Introduction to Version Control and GitHub

Sources

These materials are inspired and partially based on Software Carpentry’s lesson on Version Control with Git.

Familiar?

Motivation for version control

Motivation for version control, source: “Piled Higher and Deeper” by Jorge Cham, http://www.phdcomics.com

Wouldn’t it be nice to learn how to avoid this situation!?!?

We’ve all been in this situation before: it seems ridiculous to have multiple nearly-identical versions of the same document. Some word processors let us deal with this a little better, such as Microsoft Word’s “Track Changes”, however, it can be quite unpractical if you would like to see changes that are older than your previous changes.

What is version control?

Version control is used to track and store changes in your files without losing the history of your past changes.

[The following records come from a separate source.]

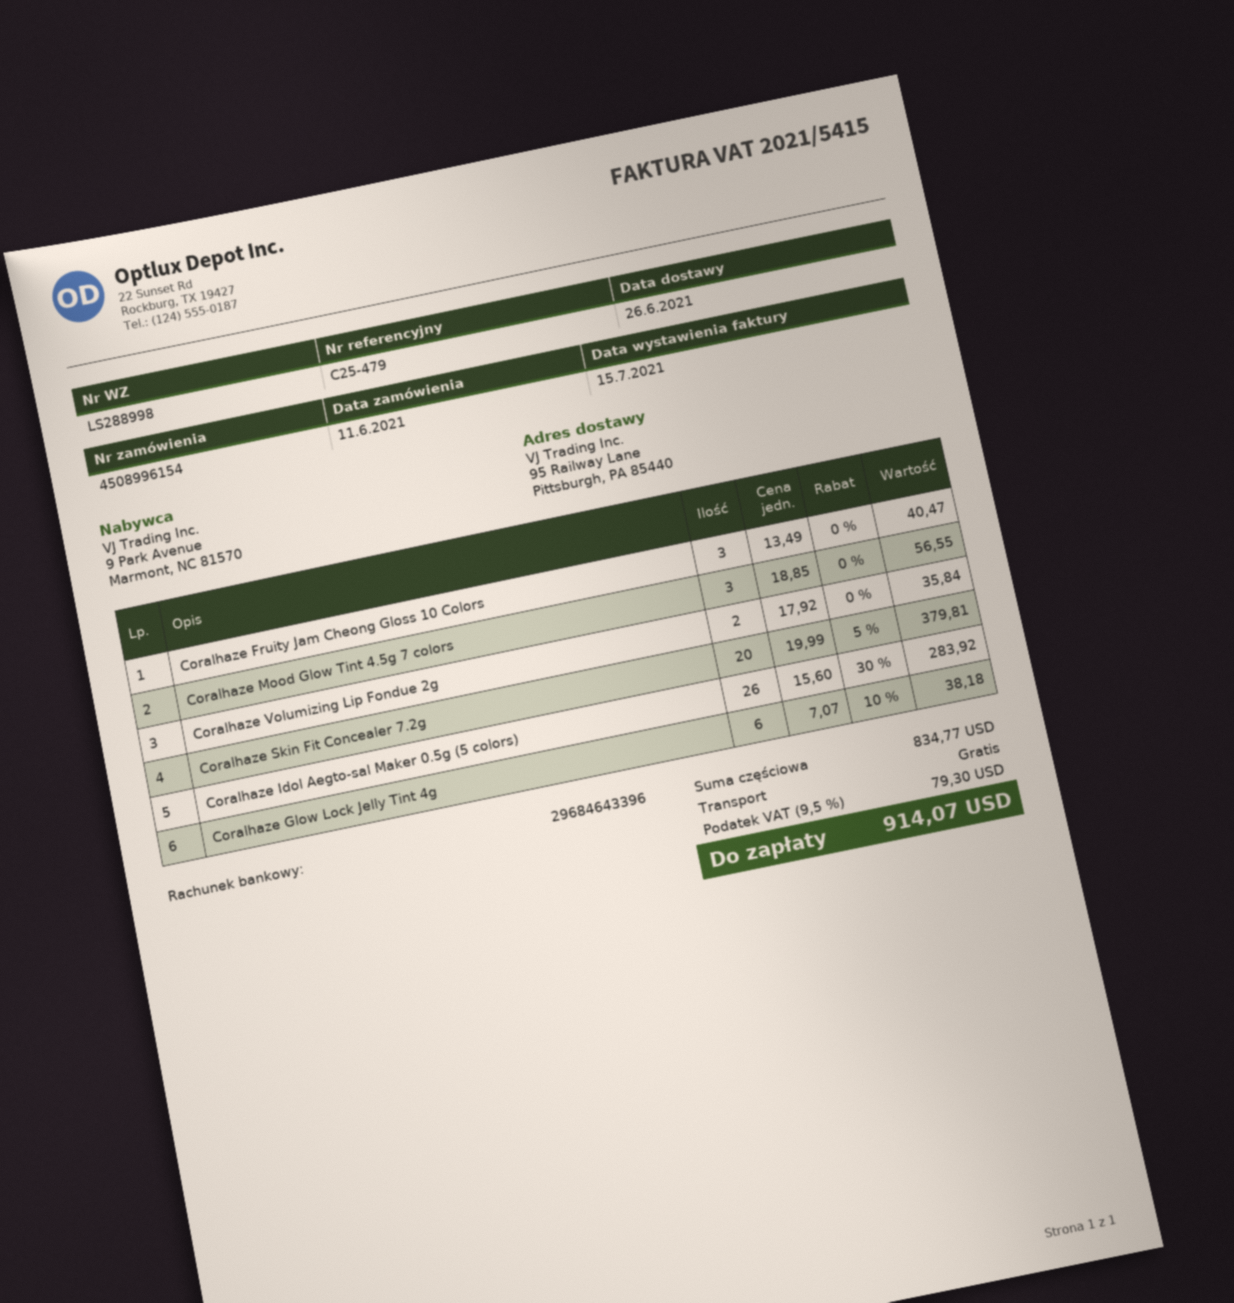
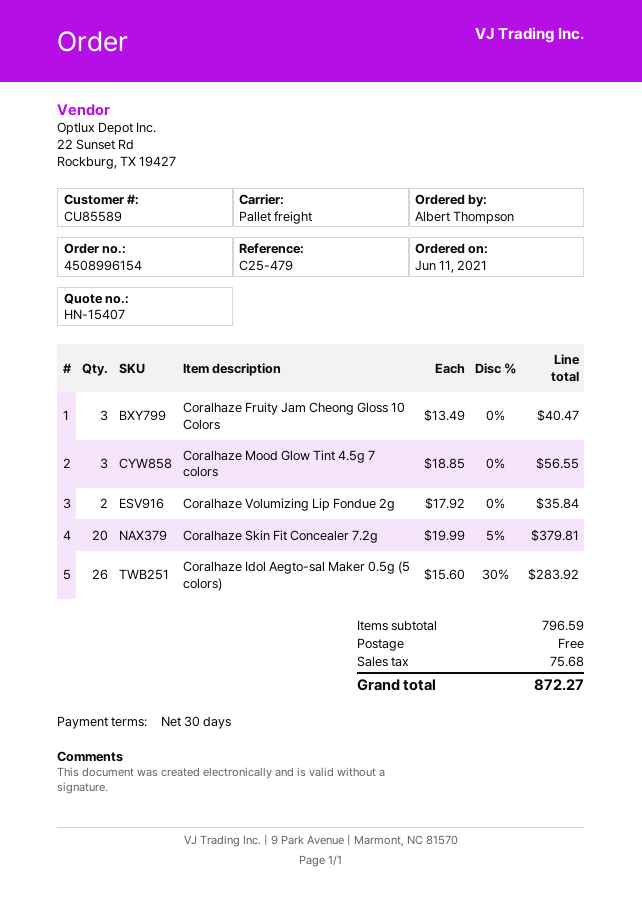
Coralhaze Glow Lock Jelly Tint 4g: 6 x 7.07 - 10% = 38.18 -> none
subtotal: 834.77 -> 796.59
tax: 79.30 -> 75.68
total: 914.07 -> 872.27

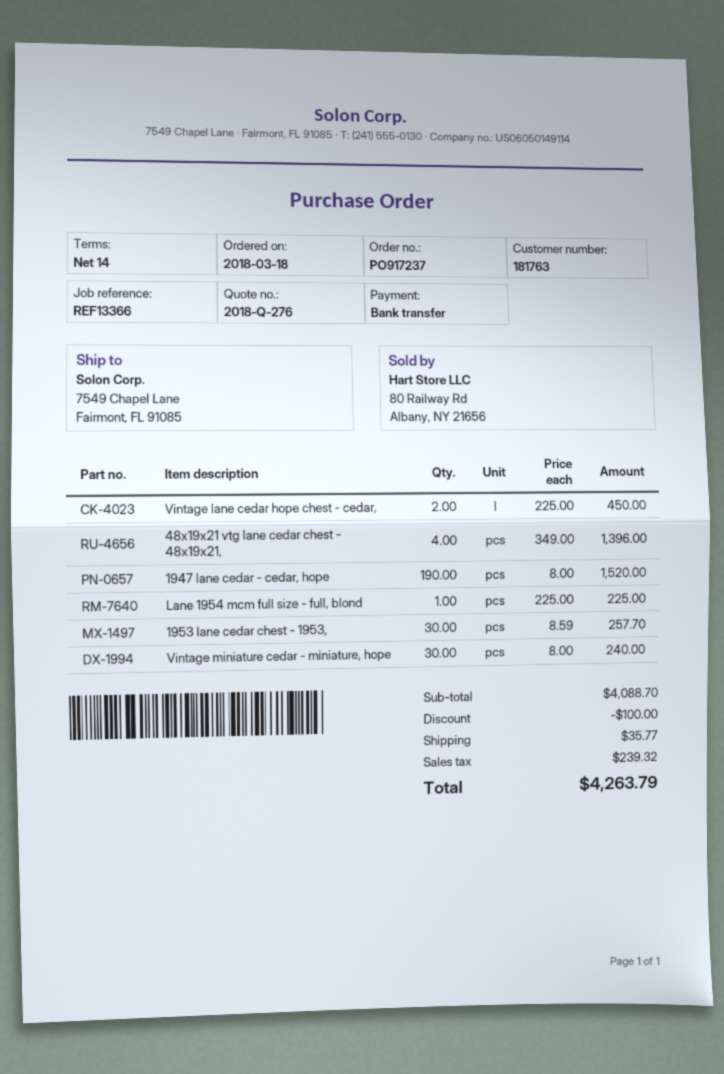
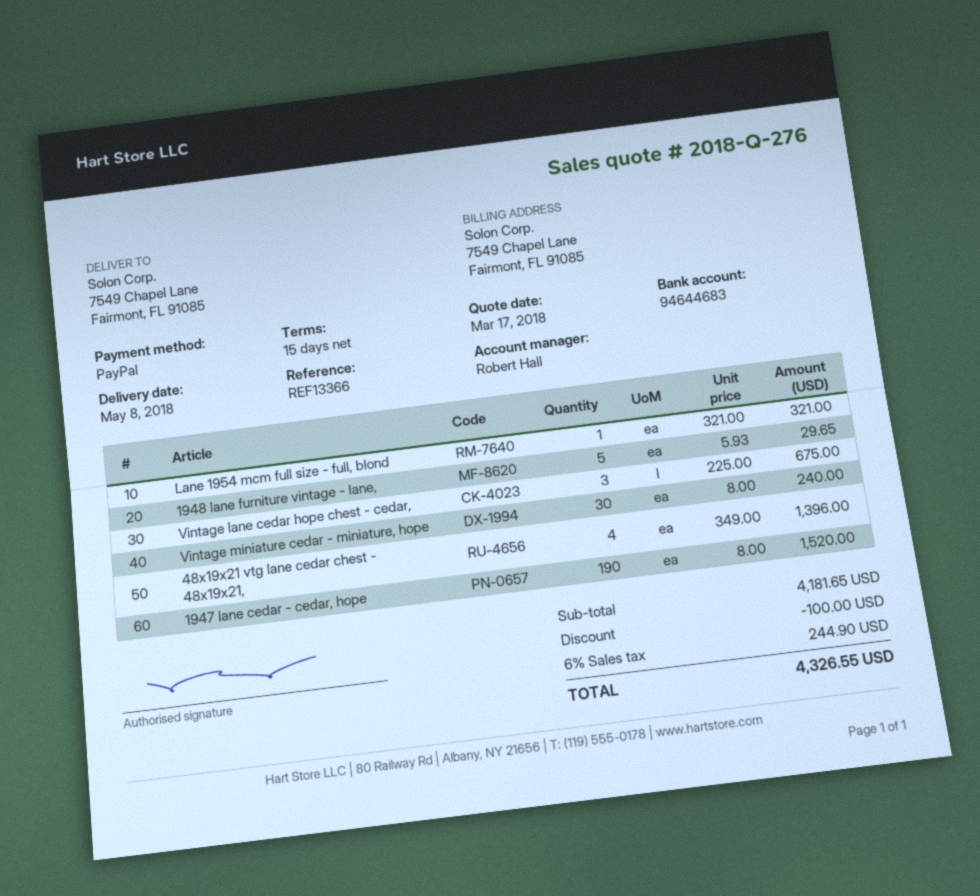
payment terms: 14 days -> 15 days
payment method: bank transfer -> PayPal
Vintage lane cedar hope chest - cedar,: 2 x 225.00 = 450.00 -> 3 x 225.00 = 675.00
Lane 1954 mcm full size - full, blond: 1 x 225.00 = 225.00 -> 1 x 321.00 = 321.00
1953 lane cedar chest - 1953,: 30 x 8.59 = 257.70 -> none
1948 lane furniture vintage - lane,: none -> 5 x 5.93 = 29.65
subtotal: 4088.70 -> 4181.65
shipping: 35.77 -> none
tax: 239.32 -> 244.90
total: 4263.79 -> 4326.55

Version control systems start with a base version of the document and then save just the changes you made at each step of the way. You can think of it as a tape: if you rewind the tape and start at the base document, then you can play back each change and end up with your latest version.

Illustration of committing changes

Illustration of committing changes

A version control system is a tool that keeps track of these changes for us and helps us version our files (and merge - not covered in this course). It allows you to decide which changes make up the next version, called a commit, and keeps useful metadata about them. The complete history of commits for a particular project and their metadata make up a repository (such as our course material repositories). Repositories can be kept in sync across different computers facilitating also collaboration among different people.

There are multiple different Version Control Systems (VCS) (i.e. a software for doing version control) but one of the most popular one is Git that was created by Linus Torvalds in 2005. Git is the version control system that is running behind the scenes and used with GitHub. And that’s actually where its name Git + Hub originates from.

Why to use it?

One of the most obvious reasons why to use version control is to avoid the situation illustrated in the comics above, i.e. to keep track of the full history of your changes in a systematic way without the need to have multiple versions of the same file. One really useful feature of version control is the ability to “go back in time”, i.e. if something goes wrong, you can start from some earlier version of the file when everything was still working. You can also compare the differences between versions and see what has changed. In addition aforementioned aspects, version control makes possible for multiple people to work on the same file or project at the same time while still keeping track of their own changes to the files.

Basic vocabulary of Version Control

Few basic terms that are used often when discussing about version control (not exhaustive).

  • Repository = a location where all the files for a particular project are stored, usually abbreviated to “repo.” Each project will have its own repo, which is usually located on a server and can be accessed by a unique URL (a link to GitHub page for example).
  • Commit = To commit is to write or merge the changes made in the working copy back to the repository. When you commit, you are basically taking a “snapshot” of your repository at that point in time, giving you a checkpoint to which you can reevaluate or restore your project to any previous state. The terms ‘commit’ or ‘checkin’ can also be used as nouns to describe the new revision that is created as a result of committing.
  • Revision / version = A revision or a version is any change in made in any form to a document(s).
  • Clone = Cloning means creating a repository containing the revisions from another repository. This is equivalent to pushing or pulling into an empty (newly initialized) repository. As a noun, two repositories can be said to be clones if they are kept synchronized, and contain the same revisions.
  • Pull / push = Copy revisions from one repository into another. Pull is initiated by the receiving repository, while push is initiated by the source. Fetch is sometimes used as a synonym for pull, or to mean a pull followed by an update.
  • Merge = A merge or integration is an operation in which two sets of changes are applied to a file or set of files.

What is GitHub?

Now that you know the basics of version control we can dive into explaining what GitHub is.

Relies on Git

GitHub in principle is a web based Git repository hosting service. Thus it wouldn’t exist without the version control system Git. Git is also running all the time in the background when using GitHub.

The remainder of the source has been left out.